Saturday, May 2, 2009

Movie Review: "Every Little Step"

Almost every group has a movie, show, or song that serves to define it. For actors and dancers in the theatre, no other song encapsulates the struggle of getting defying the odds and getting a job than A Chorus Line's "I Hope I Get It," the show's opening song that shows dozens of hopefuls vying not for stardom but for a part dancing in the chorus. Quite fittingly, "Every Little Step," a documentary that gives audiences an unprecedented look at the arduous audition process for a Broadway show, opens with "I Hope I Get It." While the documentary is not perfect (what in this life is?), it is a wonderful and eye-opening look at what happens long before the curtain goes up opening night on Broadway. Furthermore, it provides an equally heart-breaking and exhilarating alternative to faux-audition shows (I'm looking at you Legally Blonde the Musical: The Search for the Next Elle Woods and You're The One That I Want).

Every Little Step focuses mainly on the audition process of the recent revival of A Chorus Line. During the two-hour documentary, we see the huge crowds lined up in New York to audition for the iconic roles of Cassie, Paul, Shelia, and others. From over 3,000 auditionees, the crowd is whittled down, and the film follows several of the actors, ranging from those who are established (Charlotte D'Amboise) to those trying to break into the business (Jessica Lee Goldyn), as they prepare for callbacks and battle nerves. Interspersed with the vignettes of the auditionees are interviews with Bob Avian (the revival's director), Donna McKechnie (the original Cassie and Michael's Bennett's friend and muse), and Baayork Lee (the original Connie and who restaged Bennett's choreography for the revival) as well as some footage from the original production and the audio footage from Bennett's recordings that helped launch A Chorus Line.

The documentary is surprisingly free of the gossip, cattiness, and snark that serves as the hallmark of much of reality television. Instead, the actors and the revival's creative team are refreshingly professional. While Avian and his team will often comment that a particular actor is not right for a role, this criticism lacks the needless anger or sarcasm of Simon Cowell. The actors are, for the most part, more focused on their own performing than undermining each other and most understand the capriciousness of show business. Even as Nikki Snelson watches competitor Jessica Lee Goldyn (who eventually wins the part) audition for "Val," her expression is simultaneously wistful and hopeful.

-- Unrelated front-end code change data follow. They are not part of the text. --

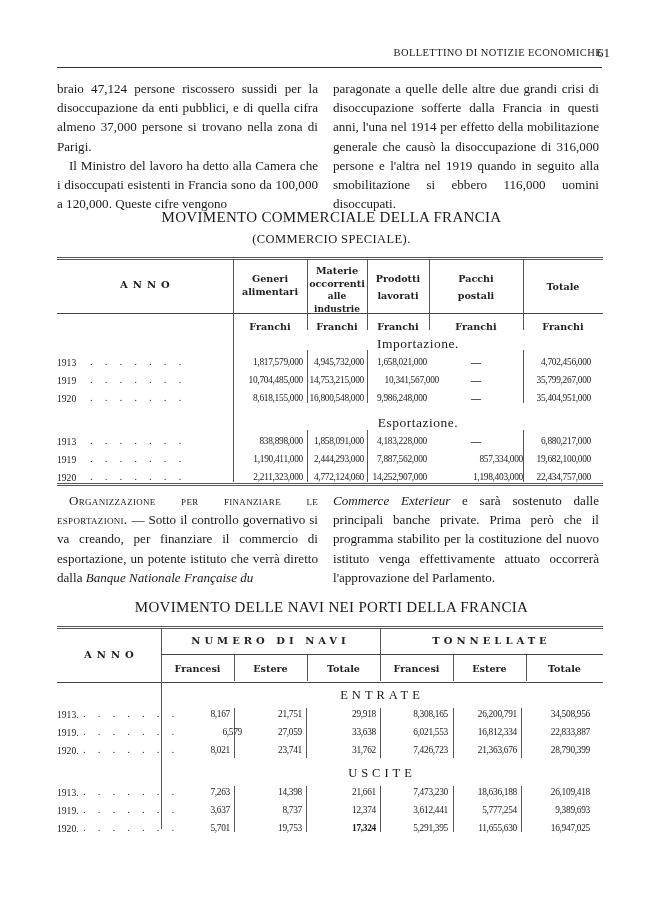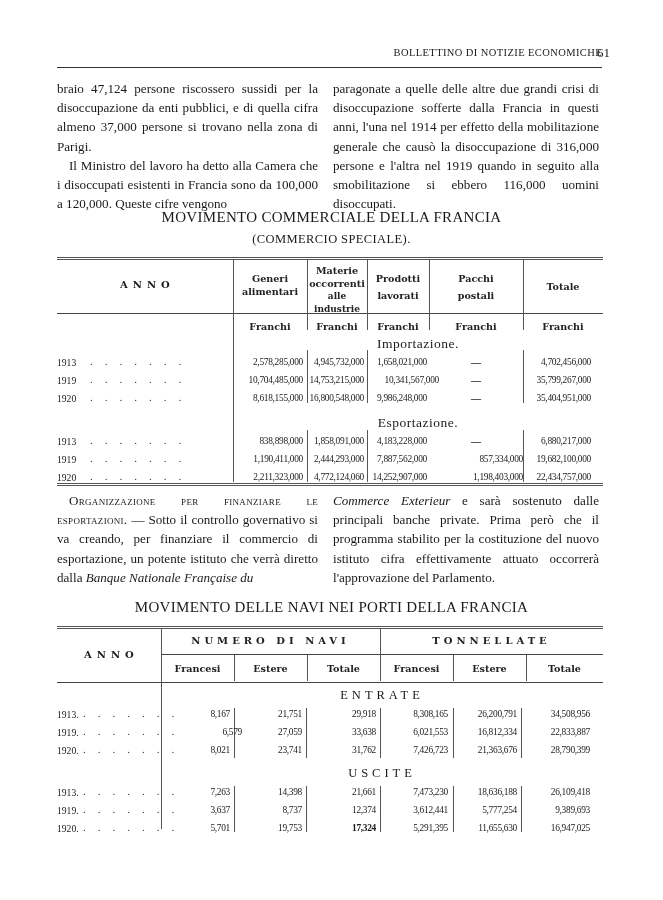--- a/index.html
+++ b/index.html
@@ -115,21 +115,21 @@
   <div class="hcell" style="left:429px;top:320px;width:94px;">Franchi</div>
   <div class="hcell" style="left:523px;top:320px;width:80px;">Franchi</div>
 
   <div class="section-label" style="left:233px;top:415px;width:370px;">Esportazione.</div>
   <div class="section-label" style="left:233px;top:336px;width:370px;">Importazione.</div>
 
   <div id="t1-rows">
       <div class="row" style="left: 57px; top: 355px; width: 546px;">
         <span class="year">1913</span>
         <span class="dots" style="left: 33px;">.......</span>
-        <span class="num" style="left: 176px; width: 70px;">2,578,285,000</span>
+        <span class="num" style="left: 176px; width: 70px;">1,817,579,000</span>
         <span class="num" style="left: 250px; width: 57px;">4,945,732,000</span>
         <span class="num" style="left: 310px; width: 60px;">1,658,021,000</span>
         <span class="dash" style="left: 372px; width: 94px;">—</span>
         <span class="num" style="left: 466px; width: 68px;">4,702,456,000</span>
       </div>
       <div class="row" style="left: 57px; top: 373px; width: 546px;">
         <span class="year">1919</span>
         <span class="dots" style="left: 33px;">.......</span>
         <span class="num" style="left: 176px; width: 70px;">10,704,485,000</span>
         <span class="num" style="left: 250px; width: 57px;">14,753,215,000</span>
@@ -173,21 +173,21 @@
         <span class="num" style="left: 372px; width: 94px;">1,198,403,000</span>
         <span class="num" style="left: 466px; width: 68px;">22,434,757,000</span>
       </div>
     </div>
 </div>
 
 <div id="mid-left" class="abs col">
   <p class="indent"><span class="smallcaps">Organizzazione per finanziare le esportazioni.</span><span> — Sotto il controllo governativo si va creando, per finanziare il commercio di esportazione, un potente istituto che verrà diretto dalla </span><span class="it">Banque Nationale Française du</span></p>
 </div>
 <div id="mid-right" class="abs col">
-  <p><span class="it">Commerce Exterieur</span><span> e sarà sostenuto dalle principali banche private. Prima però che il programma stabilito per la costituzione del nuovo istituto cifra effettivamente attuato occorrerà l'approvazione del Parlamento.</span></p>
+  <p><span class="it">Commerce Exterieur</span><span> e sarà sostenuto dalle principali banche private. Prima però che il programma stabilito per la costituzione del nuovo istituto venga effettivamente attuato occorrerà l'approvazione del Parlamento.</span></p>
 </div>
 
 <div id="t2-title" class="abs table-title">MOVIMENTO DELLE NAVI NEI PORTI DELLA FRANCIA</div>
 
 <div id="table2" class="tbl" style="left:0;top:0;width:663px;height:900px;pointer-events:none;">
   <div class="hline double" style="left:57px;top:626px;width:546px;"></div>
   <div class="hline" style="left:161px;top:654px;width:442px;"></div>
   <div class="hline" style="left:57px;top:682px;width:546px;"></div>
 
   <div class="vline" style="left:161px;top:629px;height:200px;"></div>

As I mentioned earlier, this documentary is not perfect. Devotees of A Chorus Line will not learn anything new about the show, and the documentary is very (and perhaps overly) reverent of Bennett's legacy and memory. No where does anyone address the many issues that arose regarding mining actors' lives and personal heartache for the purposes of creating a show. Furthermore, given the fact that the documentary wants to look at the different people auditioning for the show, it skips around and does not grant equal time to the different people.

However, these are small issues and, given the film's many merits, can be easily overlooked. Ultimately, this film is a case of art imitating life imitating art. Watching these actors audition and deal with the highs and lows of working in theatre is much more real than any reality show could ever hope to be.